鎧再び
今日イベント行ってきました!やっぱり鎧ですよ鎧!!!日本人だもの!!スゴかったです!!
どうスゴかったかと言うと、アニメキャラクターのコスプレしている人がいて、その作品を知っている人がキャーギャー言っている状況で、その興奮も熱を帯びた視線も、私がそっくりそのまま奪ってしまうのだった。歩いてガチャガチャしているだけで。
もう、彼らは無言。目をぎょっと剥いて、皆固まってしまう。黒人さんなんて立ち止まって目を擦って、友達を引きずってきた。信じられなかったのだろう。この日本にまだ武士がいることを。

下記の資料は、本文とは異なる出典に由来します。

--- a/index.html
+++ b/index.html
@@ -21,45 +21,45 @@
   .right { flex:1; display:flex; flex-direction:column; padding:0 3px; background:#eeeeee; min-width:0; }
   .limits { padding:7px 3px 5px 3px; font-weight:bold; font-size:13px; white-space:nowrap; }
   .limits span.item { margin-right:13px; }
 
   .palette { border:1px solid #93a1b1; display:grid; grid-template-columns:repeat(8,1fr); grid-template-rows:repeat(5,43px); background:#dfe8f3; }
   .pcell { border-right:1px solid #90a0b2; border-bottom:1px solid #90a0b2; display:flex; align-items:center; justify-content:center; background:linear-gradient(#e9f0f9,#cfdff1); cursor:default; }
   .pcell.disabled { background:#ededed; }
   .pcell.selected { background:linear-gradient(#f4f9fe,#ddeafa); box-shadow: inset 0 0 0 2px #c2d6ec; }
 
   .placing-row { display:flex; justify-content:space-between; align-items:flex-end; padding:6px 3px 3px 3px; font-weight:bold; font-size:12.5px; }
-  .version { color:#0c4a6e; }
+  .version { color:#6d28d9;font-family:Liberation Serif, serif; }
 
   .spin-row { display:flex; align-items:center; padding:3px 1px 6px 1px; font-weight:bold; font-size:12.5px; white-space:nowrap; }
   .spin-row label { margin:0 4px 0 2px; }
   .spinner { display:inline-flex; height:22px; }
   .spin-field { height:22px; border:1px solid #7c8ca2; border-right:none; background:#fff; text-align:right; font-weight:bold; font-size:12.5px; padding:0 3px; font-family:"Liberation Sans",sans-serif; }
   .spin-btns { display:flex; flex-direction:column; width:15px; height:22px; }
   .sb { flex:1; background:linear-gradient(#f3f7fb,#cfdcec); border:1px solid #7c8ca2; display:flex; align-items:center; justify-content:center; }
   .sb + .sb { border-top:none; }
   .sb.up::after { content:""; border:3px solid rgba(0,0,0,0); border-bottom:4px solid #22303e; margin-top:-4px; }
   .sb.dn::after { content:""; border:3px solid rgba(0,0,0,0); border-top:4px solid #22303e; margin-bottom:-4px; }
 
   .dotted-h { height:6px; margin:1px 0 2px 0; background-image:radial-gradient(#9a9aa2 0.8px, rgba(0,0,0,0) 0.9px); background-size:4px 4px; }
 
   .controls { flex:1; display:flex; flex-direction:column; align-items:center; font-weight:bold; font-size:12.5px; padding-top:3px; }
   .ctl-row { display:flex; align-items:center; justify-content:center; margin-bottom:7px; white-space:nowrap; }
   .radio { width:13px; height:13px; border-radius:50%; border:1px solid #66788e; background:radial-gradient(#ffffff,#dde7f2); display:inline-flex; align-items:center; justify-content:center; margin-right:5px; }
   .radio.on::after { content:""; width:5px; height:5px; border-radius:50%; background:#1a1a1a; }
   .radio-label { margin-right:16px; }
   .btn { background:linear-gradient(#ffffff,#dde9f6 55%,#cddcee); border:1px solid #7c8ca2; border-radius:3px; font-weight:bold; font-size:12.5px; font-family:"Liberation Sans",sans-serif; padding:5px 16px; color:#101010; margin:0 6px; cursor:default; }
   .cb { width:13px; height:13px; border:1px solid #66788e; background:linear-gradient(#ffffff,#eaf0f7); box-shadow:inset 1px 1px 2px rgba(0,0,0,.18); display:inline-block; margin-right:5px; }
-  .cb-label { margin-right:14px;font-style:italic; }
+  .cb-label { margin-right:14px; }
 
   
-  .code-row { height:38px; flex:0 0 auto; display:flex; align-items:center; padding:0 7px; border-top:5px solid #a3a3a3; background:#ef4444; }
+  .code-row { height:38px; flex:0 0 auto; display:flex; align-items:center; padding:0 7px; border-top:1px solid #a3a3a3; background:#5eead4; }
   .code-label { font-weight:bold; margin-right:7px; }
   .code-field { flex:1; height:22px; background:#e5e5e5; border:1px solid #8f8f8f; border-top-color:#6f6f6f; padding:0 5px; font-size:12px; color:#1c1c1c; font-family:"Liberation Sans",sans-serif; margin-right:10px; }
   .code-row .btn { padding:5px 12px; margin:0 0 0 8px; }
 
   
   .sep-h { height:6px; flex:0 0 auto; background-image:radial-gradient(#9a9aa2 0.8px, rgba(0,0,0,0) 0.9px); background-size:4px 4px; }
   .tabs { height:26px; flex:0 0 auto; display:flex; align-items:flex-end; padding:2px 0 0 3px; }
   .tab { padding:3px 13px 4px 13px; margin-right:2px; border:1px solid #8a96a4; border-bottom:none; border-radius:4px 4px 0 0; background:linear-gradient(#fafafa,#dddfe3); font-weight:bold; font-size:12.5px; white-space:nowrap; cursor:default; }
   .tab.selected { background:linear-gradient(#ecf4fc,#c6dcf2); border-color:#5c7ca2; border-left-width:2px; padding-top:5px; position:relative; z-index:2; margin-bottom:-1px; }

私は背が高く、肩幅が広いので良く目立つのだった。刀を振り上げたポーズなんかすれば、少年は一ころだった。一ころでもう目をギラギラさせて写真をせがんでくるのだった。少年が口をポカンと開けてハアハアと荒い息をし、同じポーズで突っ込んでくる。鎧ってこう言うものだ。なんかもう、言葉も通じない海外のお子さんが駆け寄ってくるのを見るともう、言うことないですよ。
薄っぺらだけど、今日だけはヒーローなのだった。私は、かっこ良くて背の高い影虎となっていた。
どの状態でなるかと言うと、更衣室で足袋を履いたとき息吹を感じる。籠手を嵌めたとき、感情が動く。そして面をつけるときに魂が入る。私は、それらが抜けぬように冑の緒を締めるのだ。
それがどんな姿かは、スタッフさん達の反応でありありと分かる。彼らは息を飲んだ。今日のスタッフさんは本当に良かった。皆子供の頃にこういうのに焦がれた世代だった。誰もが武士の姿でチャンバラ時代を生きた少年たち。私が歩く姿を見て、背中が見えなくなるまでじっと見続けていた。帰るときなんて深く頭を下げて『おつかれさまでした!』ですよ。私、こんなのはじめて。他の人には言ってなかったじゃないですか。
鎧を着て一番反応するのはまったくその世代ばかりだった。間違いなく子供ではない。大人の男たち女達がベロベロにやられてしまう。もう今日なんてテラスに出て巨大な橋を見下ろしていたら後ろから「すみません、すみません」と声がかかったぐらいだ。あまりに声が小さかったので私に言ったのではないだろうと思っていたら、また聞こえる。
振り向くと、目をひんむいたおじさんが写真を撮りたくてウズウズとしていた!彼もまた、少年だった。年を取ることは、体が成長することは、大人になることとはちょっと違うよね。こういう心を持って生きていることが大事なのではないか。私も嬉しかったよ~行って良かった。
ショップの店員さんも良かったねぇ。もう本当に皆これを着たらいいよ。私は毎日これを着たい。